Microsoft Shuts Down 340 Phishing Websites From Nigeria Scheme

Photo: Reuters

Microsoft recently shut down almost 340 websites that were part of a Nigerian-based phishing service known as Raccoon0365. This service let people pay a subscription to carry out phishing—tricking victims into giving their Microsoft login credentials.

According to Microsoft, the criminals behind Raccoon0365 stole login information from at least 5,000 Microsoft user accounts. They also earned over US$100,000 in cryptocurrency since the service began in July 2024.

How the Service Worked

• Here is how Raccoon0365 operated:
• It was subscription based: meaning someone paid money to use the service.
• It ran through a private Telegram channel that had more than 850 subscribers. In that channel, people shared tools, advice, and website addresses to use for phishing.

Subscribers could make fake Microsoft login pages. They would send these to targets, pretending to be legitimate Microsoft pages. When victims entered their credentials (username and password), the criminals stole them.

Who Was Behind It

Microsoft identifies a man called Joshua Ogundipe, based in Nigeria, as the leader of Raccoon0365. He is allegedly the main operator who kept the service running.

Experts say that even though the scheme was large, the criminals made mistakes in how they ran it. These mistakes helped law enforcement (security agencies) trace and disrupt its operations.

Types of Targets and Scale

The phishing service did not only target individuals. Many organizations were targeted too. Some of the key facts:

Among the victims were health organizations. Microsoft, along with a health cybersecurity group called Health-ISAC, say that at least five health firms had successful credential theft. Another 25 health sector organizations were targeted but may not have been successfully breached.

One large campaign used tax-themed phishing emails in February 2025. In that campaign, more than 2,300 U.S. organizations were targeted. The emails pretended to be related to tax matters, to trick people into clicking on links.

What Microsoft Did

To stop the scheme, Microsoft took legal action:

They got an order from a U.S. District Court in Manhattan. This court order allowed them to seize the domain names (web addresses) of nearly 340 websites connected to Raccoon0365.

Microsoft worked with Cloudflare (a web infrastructure company) and the U.S. Secret Service to block the infrastructure (back-end) that supported phishing.

Cloudflare helped by shutting down or disabling certain servers and accounts used by Raccoon0365. This prevented the criminals from spinning up new phishing sites or hiding behind cover.

Why Some Mistakes Helped Catch Them

• Even though Raccoon0365 was dangerous and effective, the operators made some errors that helped Microsoft and security agencies:
• They left traces in domains and hosting that could be followed.
• They reused parts of infrastructure which made it easier to map out the network of phishing sites.
• The errors meant that when law enforcement started investigating, they had enough evidence to identify operators and seize websites.

The Harm Caused

• The damage from phishing services like this is real:
• Thousands of people had their credentials stolen. This means criminals could access their accounts, possibly read private emails, files, or impersonate them.
• Organizations in health sector were particularly at risk. If criminals access medical records or systems, that could affect patient safety or privacy.

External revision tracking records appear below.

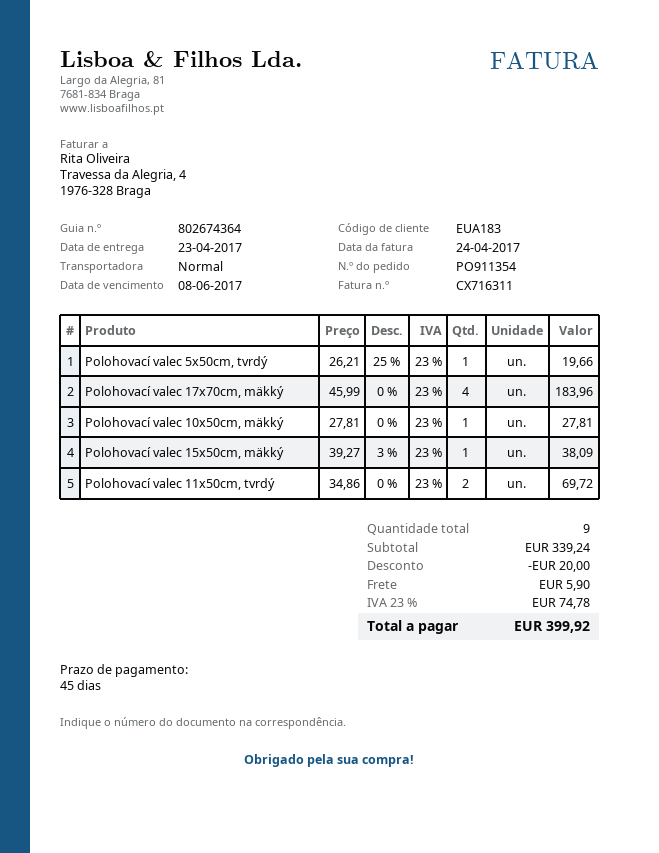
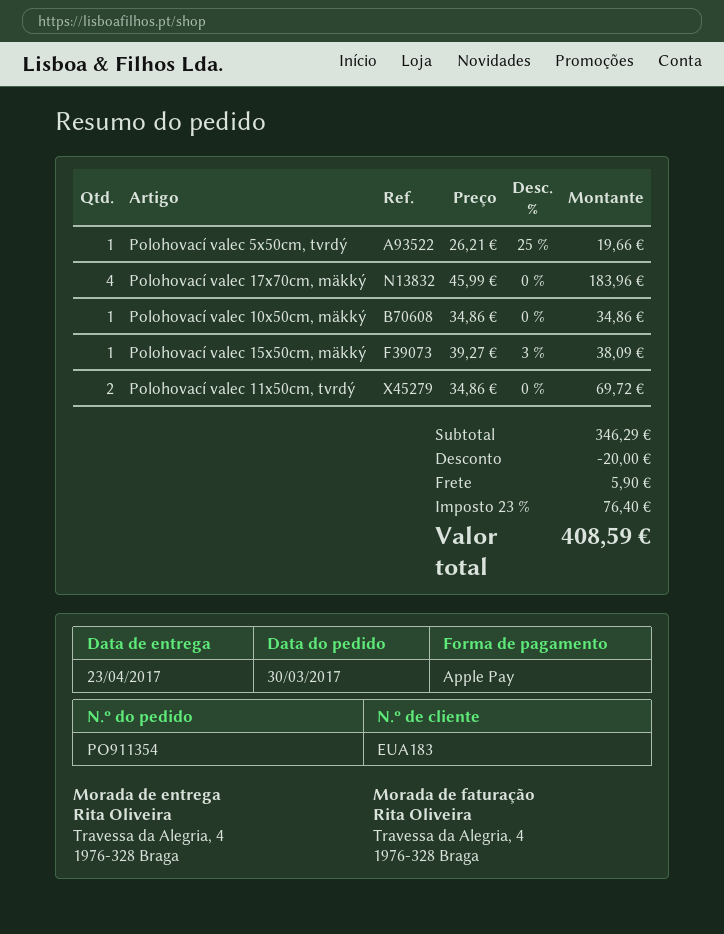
Polohovací valec 10x50cm, mäkký: 1 x 27.81 = 27.81 -> 1 x 34.86 = 34.86
subtotal: 339.24 -> 346.29
tax: 23% = 74.78 -> 23% = 76.40
total: 399.92 -> 408.59

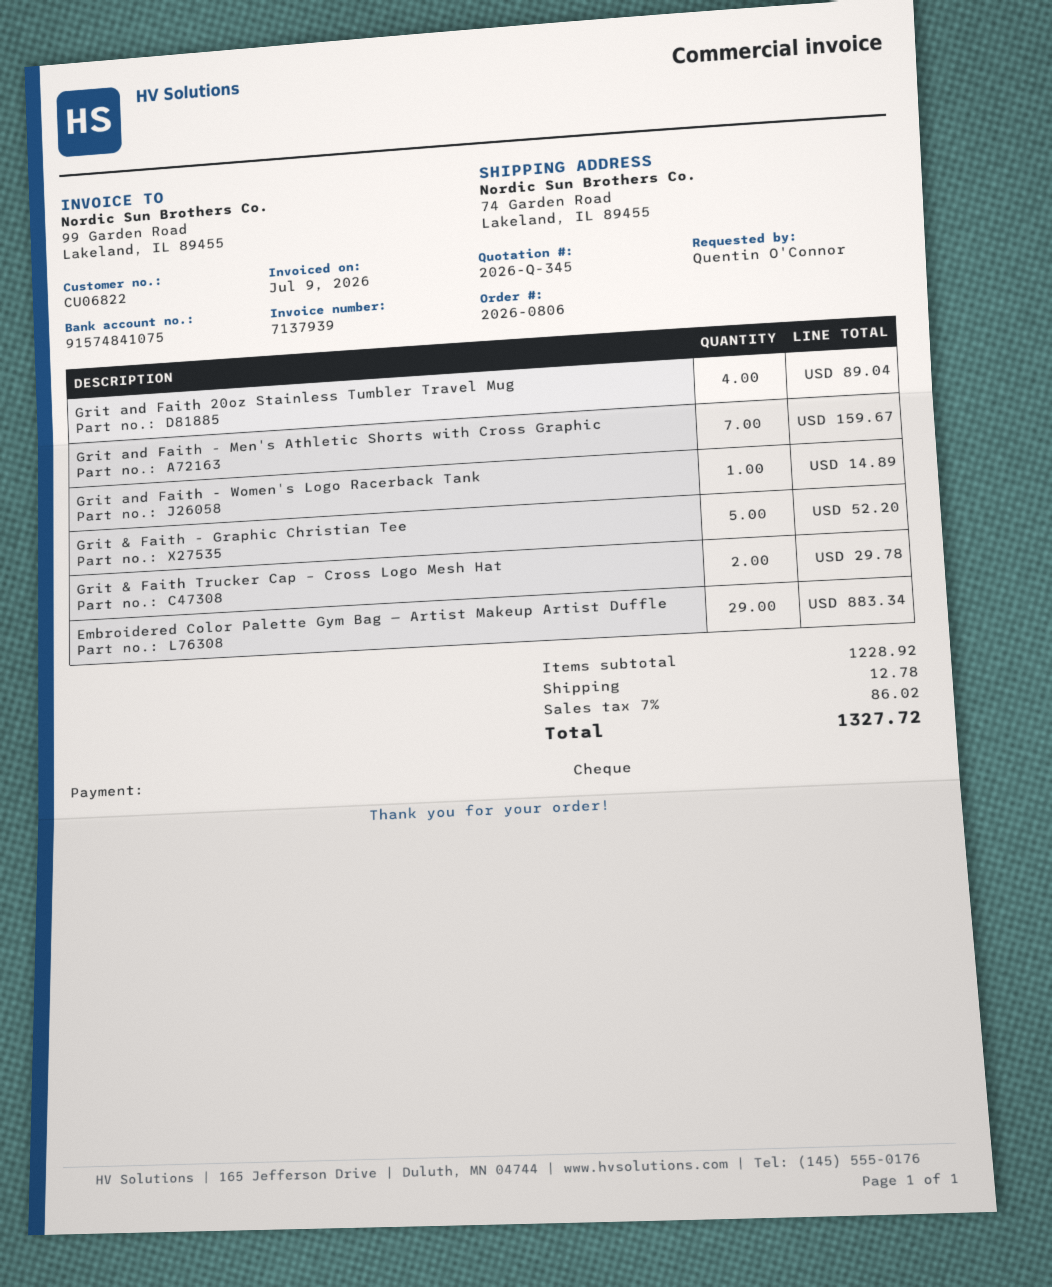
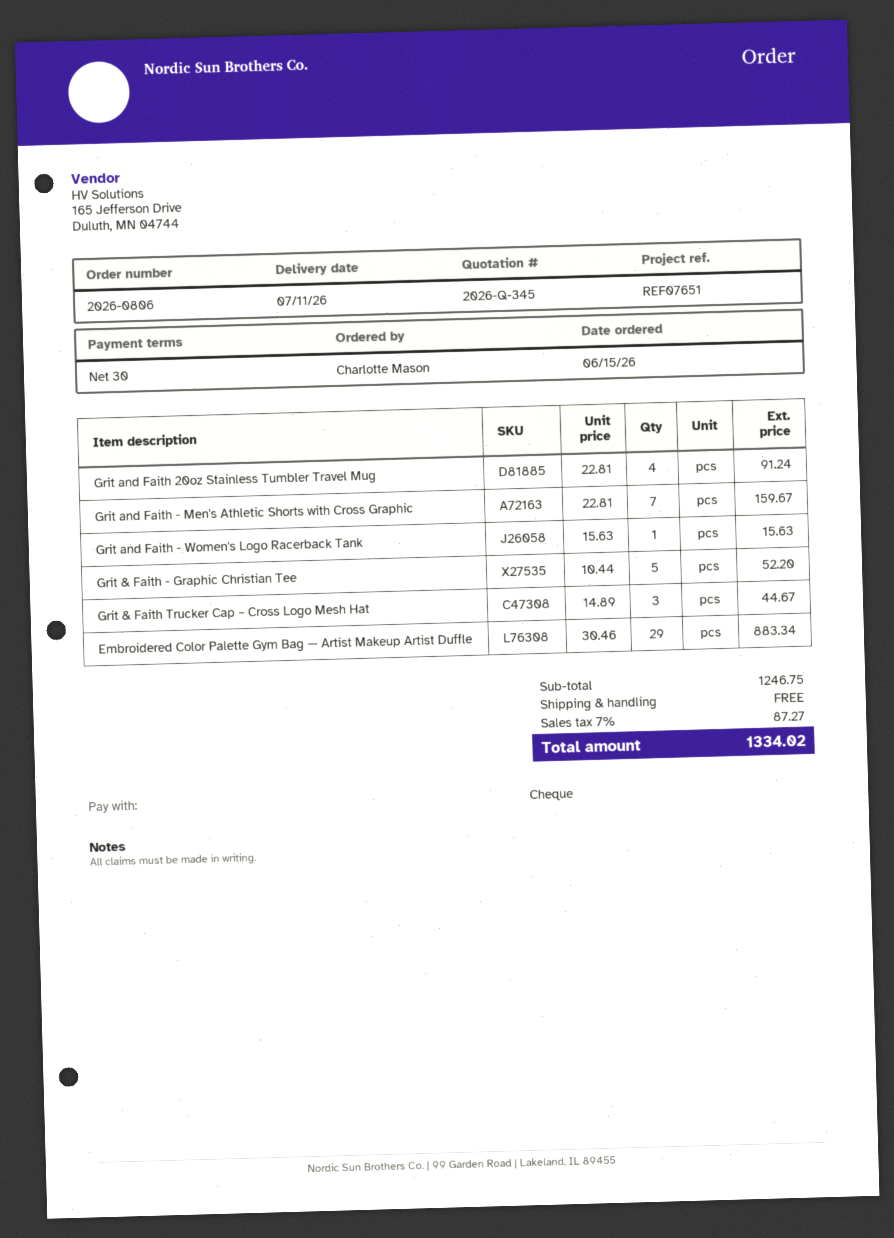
ordered by: Quentin O'Connor -> Charlotte Mason
Grit and Faith 20oz Stainless Tumbler Travel Mug: 4 for 89.04 -> 4 for 91.24
Grit and Faith - Women's Logo Racerback Tank: 1 for 14.89 -> 1 for 15.63
Grit & Faith Trucker Cap – Cross Logo Mesh Hat: 2 for 29.78 -> 3 for 44.67
subtotal: 1228.92 -> 1246.75
shipping: 12.78 -> 0.00
tax: 7% = 86.02 -> 7% = 87.27
total: 1327.72 -> 1334.02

The scheme also shows how cybercrime has become easier to access. You don’t have to be very skilled; services like Raccoon0365 let people do phishing at scale by paying for tools.

The Bigger Picture

Phishing subscription services are growing globally. They are like rental tools for cybercrime. Someone builds fake pages, tools, templates, and others pay to use them. Criminals find that profitable because:

• It spreads risk: the operators of the subscription don’t do all the work themselves; they let many people use the phishing tools.
• It is scalable: many victims can be targeted at once.
• Profits can be hidden via cryptocurrency.
• Because of cases like this, many tech firms and law enforcement agencies are pushing harder to both track down these services and warn the public about them.

Why It Matters for You

• Even if you are not a big company, phishing can affect you:
• You could receive fake email or message pretending to be from Microsoft (or any trusted company).
• If you click a link and enter your password on a fake page, criminals can use it. They may steal files, send mails or messages pretending to be you.
• It is important to check website addresses, and to think twice before clicking or giving personal credentials.

What Can Be Done

• Some steps that help reduce phishing risks and protect people:
• Better Security Practices: Companies and individuals should use strong, unique passwords, and two-factor authentication where possible.
• Awareness: Users should be educated to recognize phishing attempts: emails asking for passwords, links that look suspicious.
• Technology Measures: Using tools that check for phishing sites, monitoring suspicious domains, attacking infrastructure of fraud.
• Law Enforcement Cooperation: Tech companies working with governments, court orders, seizure of domains.

Microsoft’s action to seize 340 websites shows that fighting phishing is possible, but it is also difficult. Criminals find new ways, but mistakes they make help investigators to catch them.

The case of Raccoon0365 teaches us that phishing services are not small problems—they can steal many credentials, harm many people, and earn large sums of money. It also shows that cooperation between tech firms, cybersecurity groups, and law enforcement is very important.